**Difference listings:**
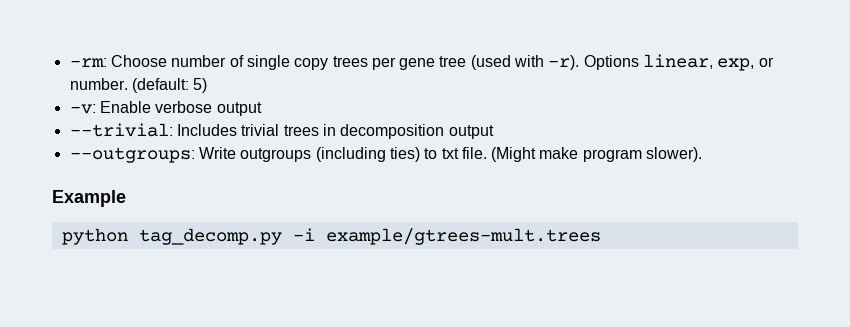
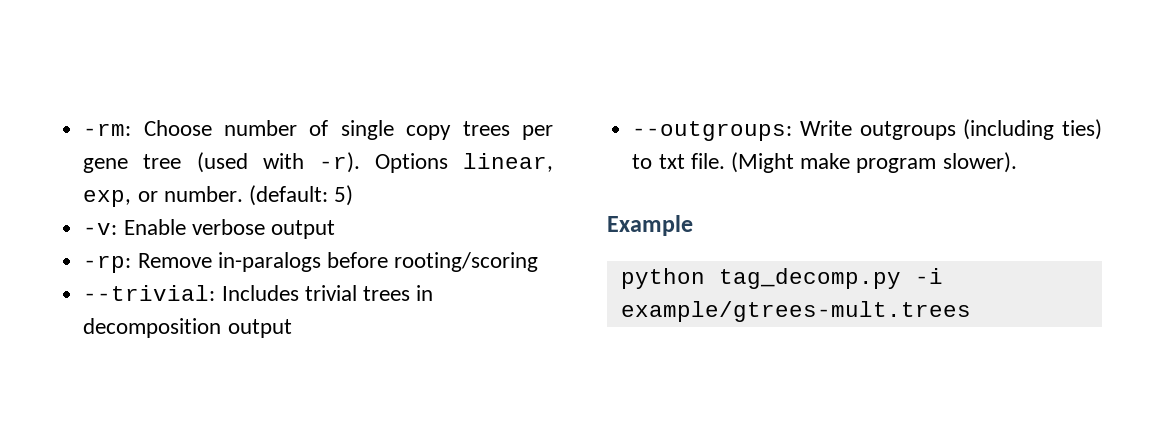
(262, 109) none -> [83,252,539,273] // -rp: Remove in-paralogs before rooting/scoring

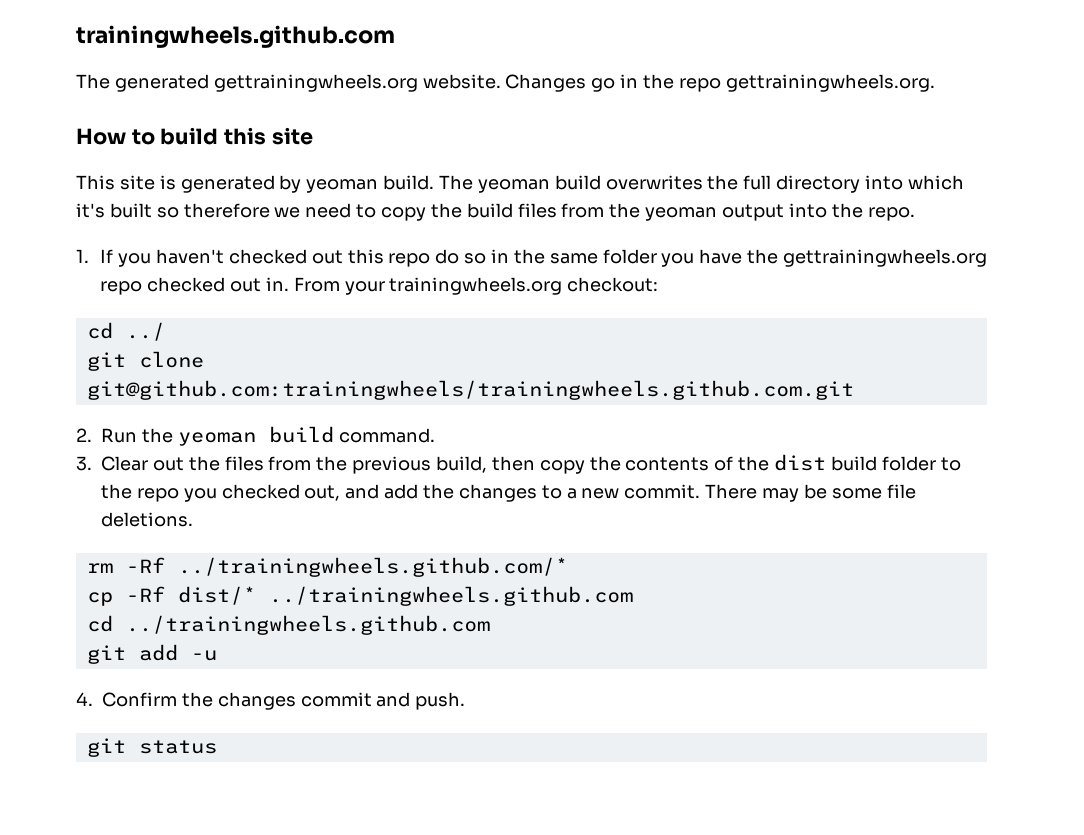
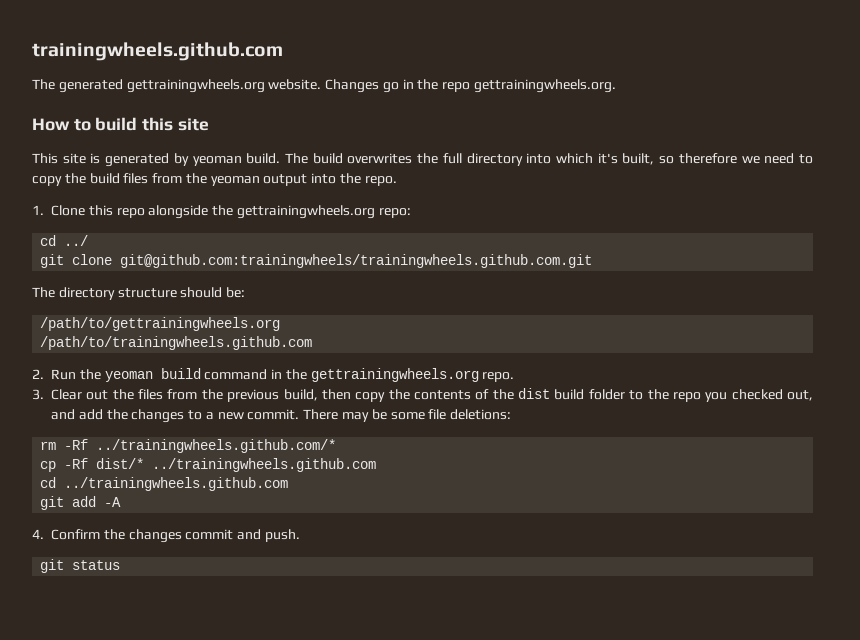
[477,179,550,193] yeoman -> (308, 158) none
[109,203,152,218] built -> [622,153,655,165] built,
[100,249,987,267] [100,277,659,295] If you haven't checked out this repo do so in the same folder you have the gettrainingwheels.org repo checked out in. From your trainingwheels.org checkout: -> [51,205,411,219] Clone this repo alongside the gettrainingwheels.org repo:
(854, 390) none -> [32,287,246,300] [40,317,281,331] [40,336,313,350] // The directory structure should be: // /path/to/gettrainingwheels.org // /path/to/trainingwheels.github.com
[338,428,435,443] command. -> [204,368,515,382] command in the gettrainingwheels.org repo.
[101,512,193,527] deletions. -> [450,409,512,420] deletions:
[190,650,217,661] -u -> [104,497,122,507] -A

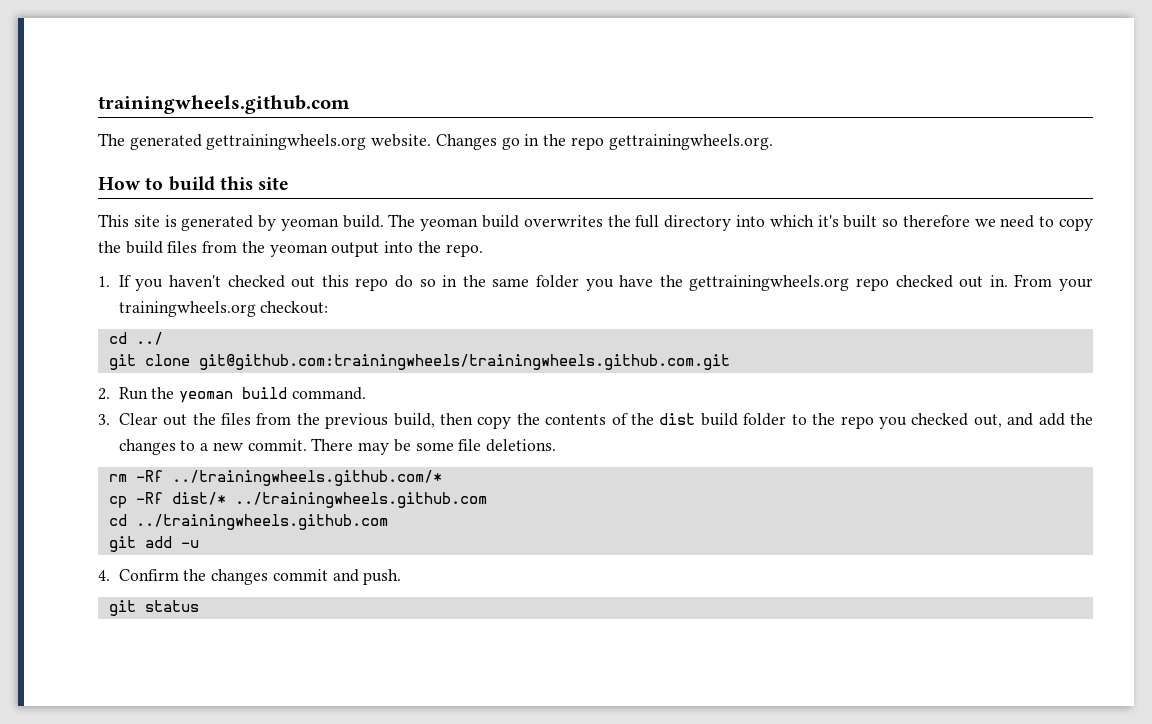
(308, 158) none -> [420,218,479,231] yeoman
[622,153,655,165] built, -> [843,215,878,228] built
[51,205,411,219] Clone this repo alongside the gettrainingwheels.org repo: -> [118,274,1094,291] [118,301,329,317] If you haven't checked out this repo do so in the same folder you have the gettrainingwheels.org repo checked out in. From your trainingwheels.org checkout:
[32,287,246,300] [40,317,281,331] [40,336,313,350] // The directory structure should be: // /path/to/gettrainingwheels.org // /path/to/trainingwheels.github.com -> (730, 362) none
[204,368,515,382] command in the gettrainingwheels.org repo. -> [291,387,366,400] command.
[450,409,512,420] deletions: -> [486,439,556,452] deletions.
[104,497,122,507] -A -> [180,540,199,548] -u

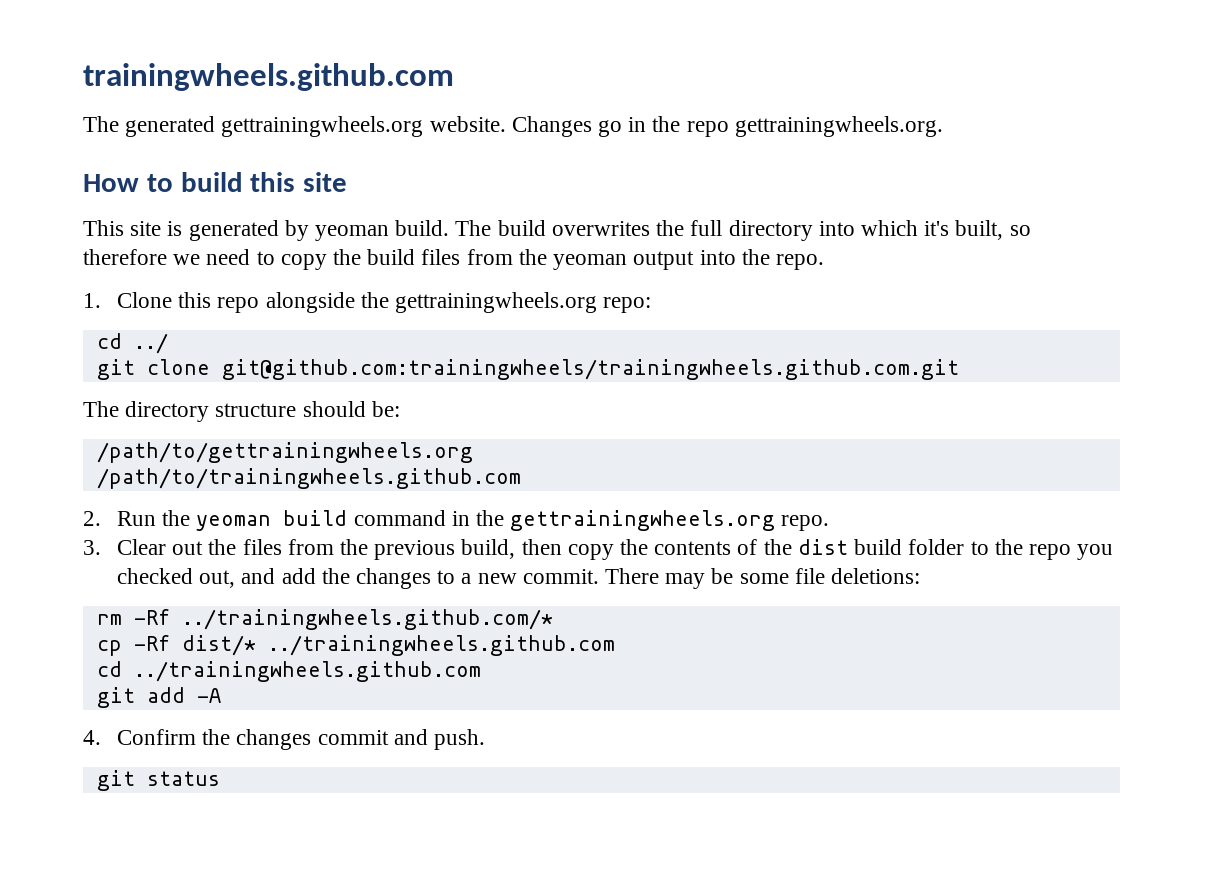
[420,218,479,231] yeoman -> (492, 228) none
[843,215,878,228] built -> [955,220,1004,240] built,
[118,274,1094,291] [118,301,329,317] If you haven't checked out this repo do so in the same folder you have the gettrainingwheels.org repo checked out in. From your trainingwheels.org checkout: -> [116,292,652,313] Clone this repo alongside the gettrainingwheels.org repo:
(730, 362) none -> [83,401,400,422] [96,442,473,463] [96,468,521,489] // The directory structure should be: // /path/to/gettrainingwheels.org // /path/to/trainingwheels.github.com
[291,387,366,400] command. -> [353,510,830,531] command in the gettrainingwheels.org repo.
[486,439,556,452] deletions. -> [831,568,921,584] deletions:
[180,540,199,548] -u -> [196,688,221,703] -A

**The problem:**
Reproduce the lines above starting at the one with "[101,512,193,527] deletions. ->" and ending at the one with "-> (730, 362) none", both included, exactly and with no pictures.

**Answer below:**
[101,512,193,527] deletions. -> [450,409,512,420] deletions:
[190,650,217,661] -u -> [104,497,122,507] -A

(308, 158) none -> [420,218,479,231] yeoman
[622,153,655,165] built, -> [843,215,878,228] built
[51,205,411,219] Clone this repo alongside the gettrainingwheels.org repo: -> [118,274,1094,291] [118,301,329,317] If you haven't checked out this repo do so in the same folder you have the gettrainingwheels.org repo checked out in. From your trainingwheels.org checkout:
[32,287,246,300] [40,317,281,331] [40,336,313,350] // The directory structure should be: // /path/to/gettrainingwheels.org // /path/to/trainingwheels.github.com -> (730, 362) none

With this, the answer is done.